» Supplied information
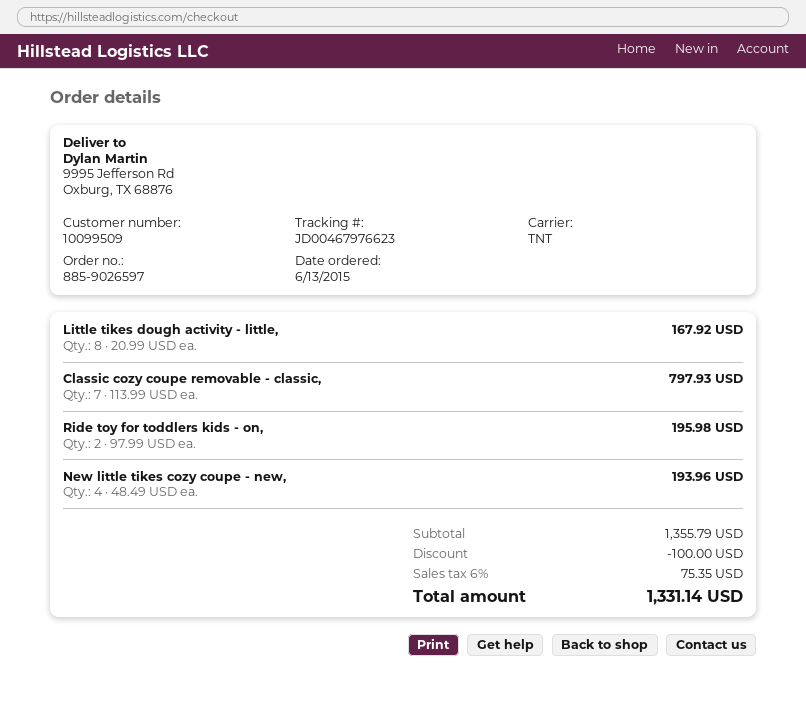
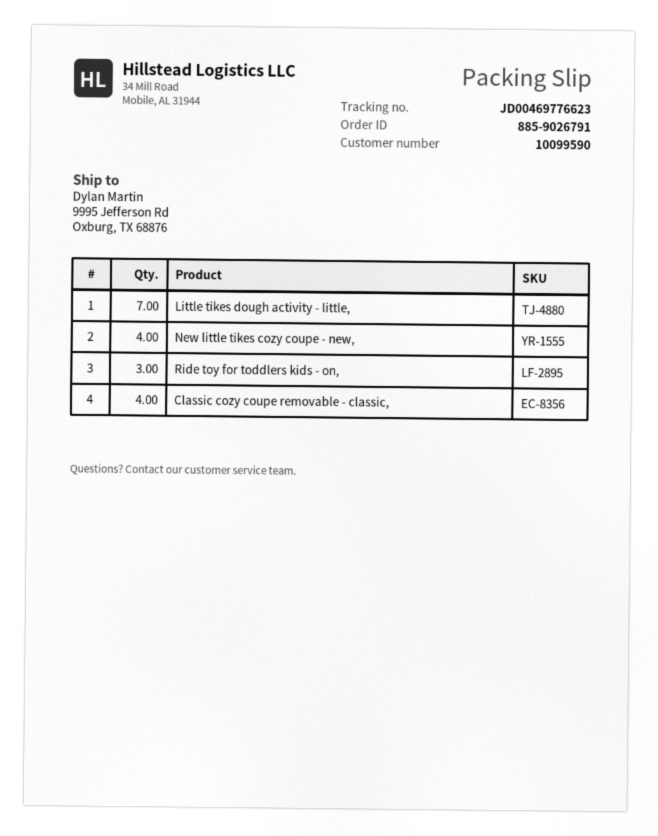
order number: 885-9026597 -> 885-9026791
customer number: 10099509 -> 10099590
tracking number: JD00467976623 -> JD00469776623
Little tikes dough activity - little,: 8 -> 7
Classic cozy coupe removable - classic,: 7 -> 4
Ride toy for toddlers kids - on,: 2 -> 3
* * *
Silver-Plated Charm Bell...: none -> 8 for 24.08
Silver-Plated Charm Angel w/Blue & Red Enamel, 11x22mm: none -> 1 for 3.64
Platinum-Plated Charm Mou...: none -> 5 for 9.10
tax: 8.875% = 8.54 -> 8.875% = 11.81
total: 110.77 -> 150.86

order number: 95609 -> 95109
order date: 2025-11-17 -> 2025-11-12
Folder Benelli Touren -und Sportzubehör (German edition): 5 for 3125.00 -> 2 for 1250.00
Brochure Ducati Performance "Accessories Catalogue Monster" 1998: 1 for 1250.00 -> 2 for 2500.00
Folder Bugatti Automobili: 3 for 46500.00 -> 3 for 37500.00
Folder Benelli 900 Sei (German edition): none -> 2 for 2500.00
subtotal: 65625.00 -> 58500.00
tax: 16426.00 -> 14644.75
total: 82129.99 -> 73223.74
* * *
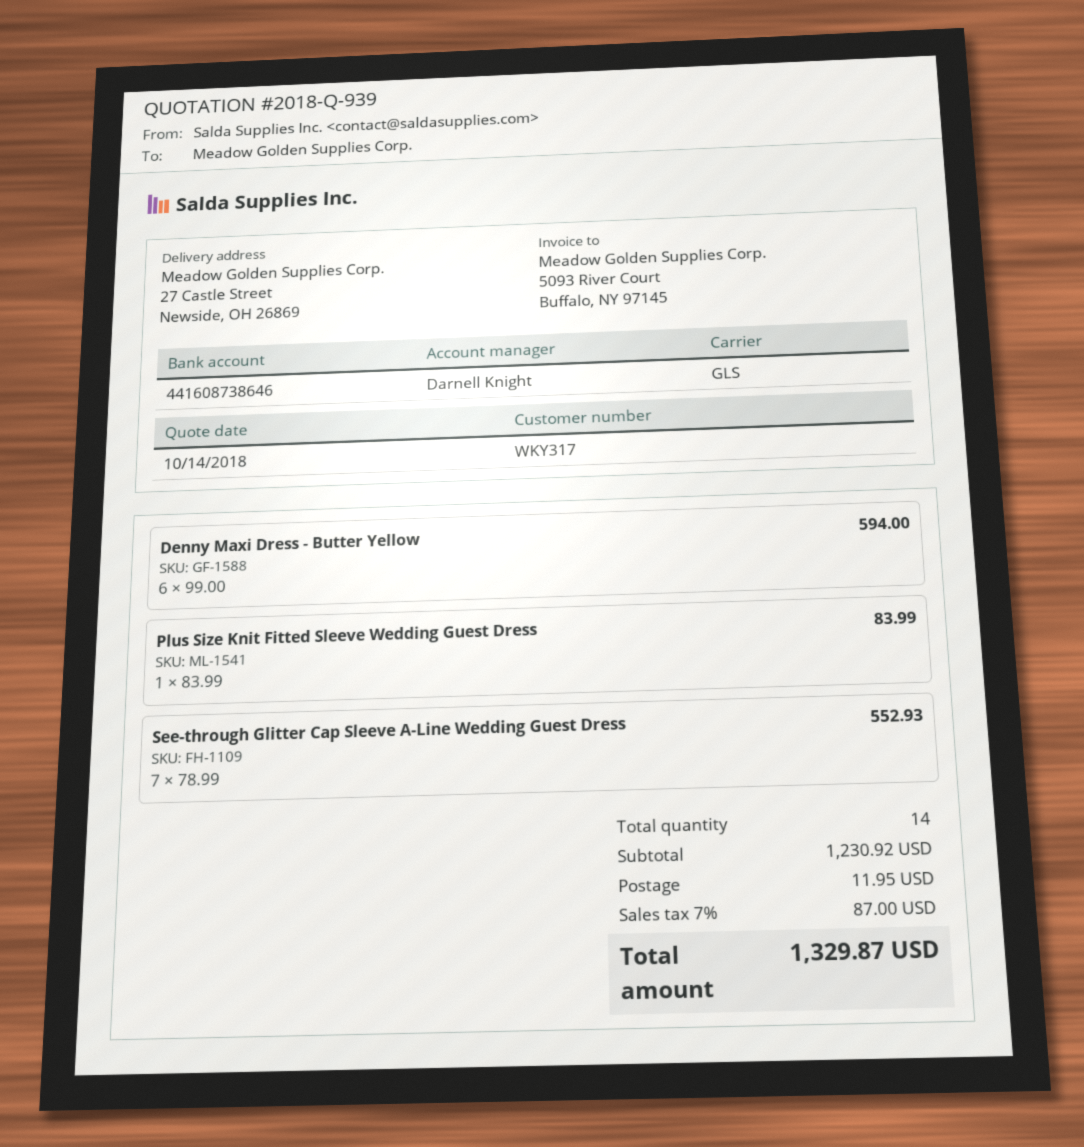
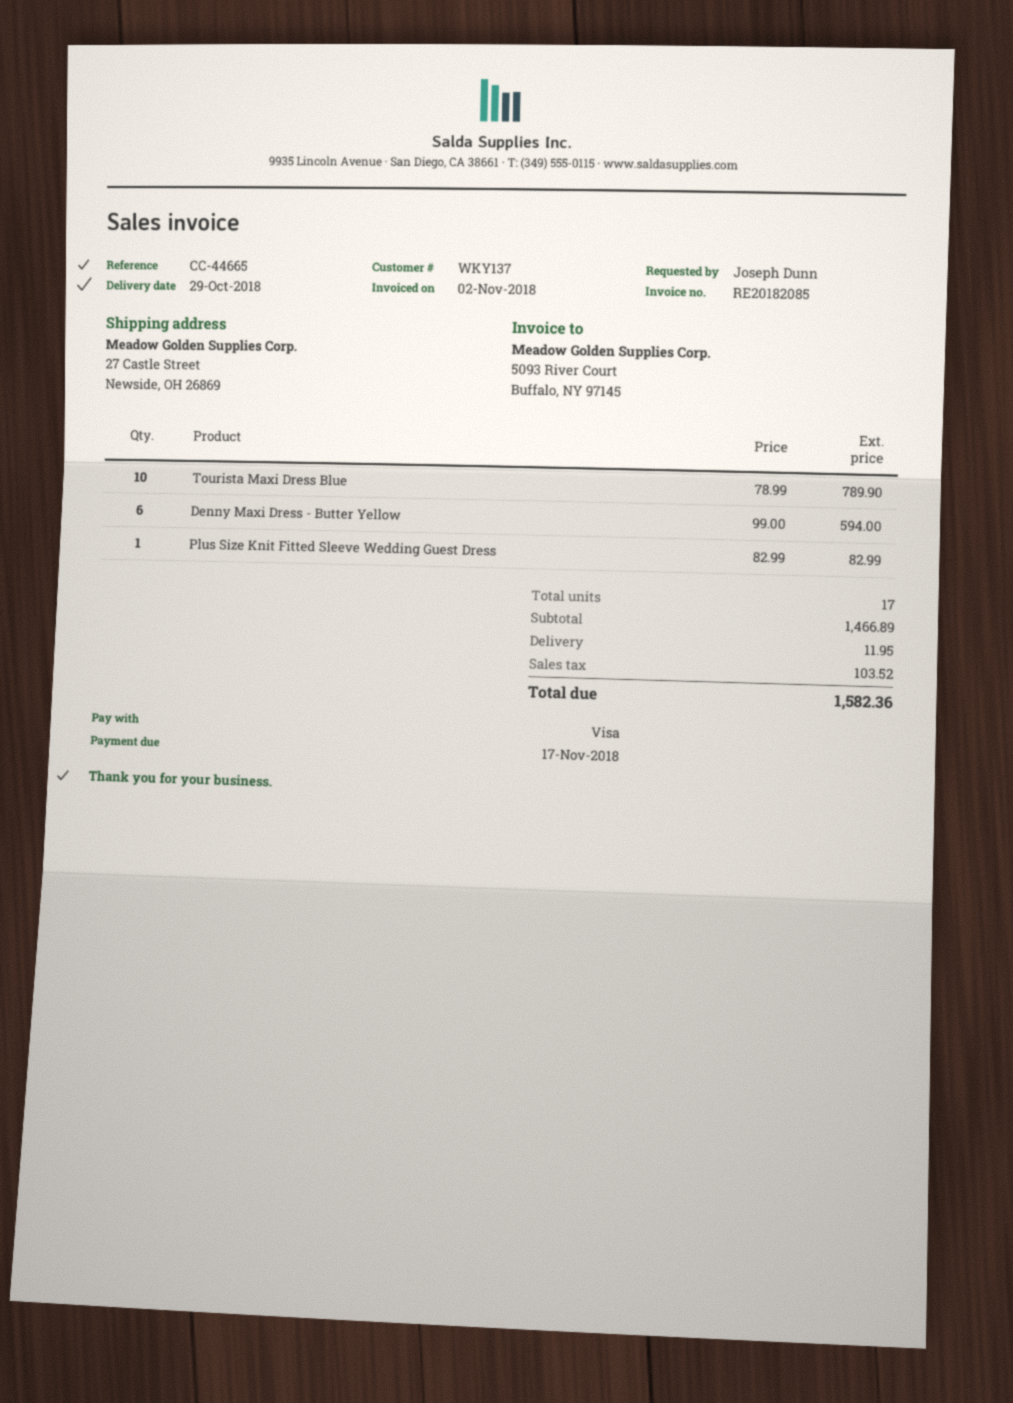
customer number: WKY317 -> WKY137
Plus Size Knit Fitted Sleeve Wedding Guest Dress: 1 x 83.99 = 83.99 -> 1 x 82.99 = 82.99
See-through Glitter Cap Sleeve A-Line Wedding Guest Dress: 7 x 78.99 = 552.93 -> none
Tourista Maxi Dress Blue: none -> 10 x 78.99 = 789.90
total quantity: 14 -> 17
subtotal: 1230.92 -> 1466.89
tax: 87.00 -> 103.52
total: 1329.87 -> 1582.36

» What is needed
Please give back exactly the lines of the listing above that run from the one containing "Tourista Maxi Dress" through the one containing "total: 1329.87 -> 1582.36", and only those.

» Response area
Tourista Maxi Dress Blue: none -> 10 x 78.99 = 789.90
total quantity: 14 -> 17
subtotal: 1230.92 -> 1466.89
tax: 87.00 -> 103.52
total: 1329.87 -> 1582.36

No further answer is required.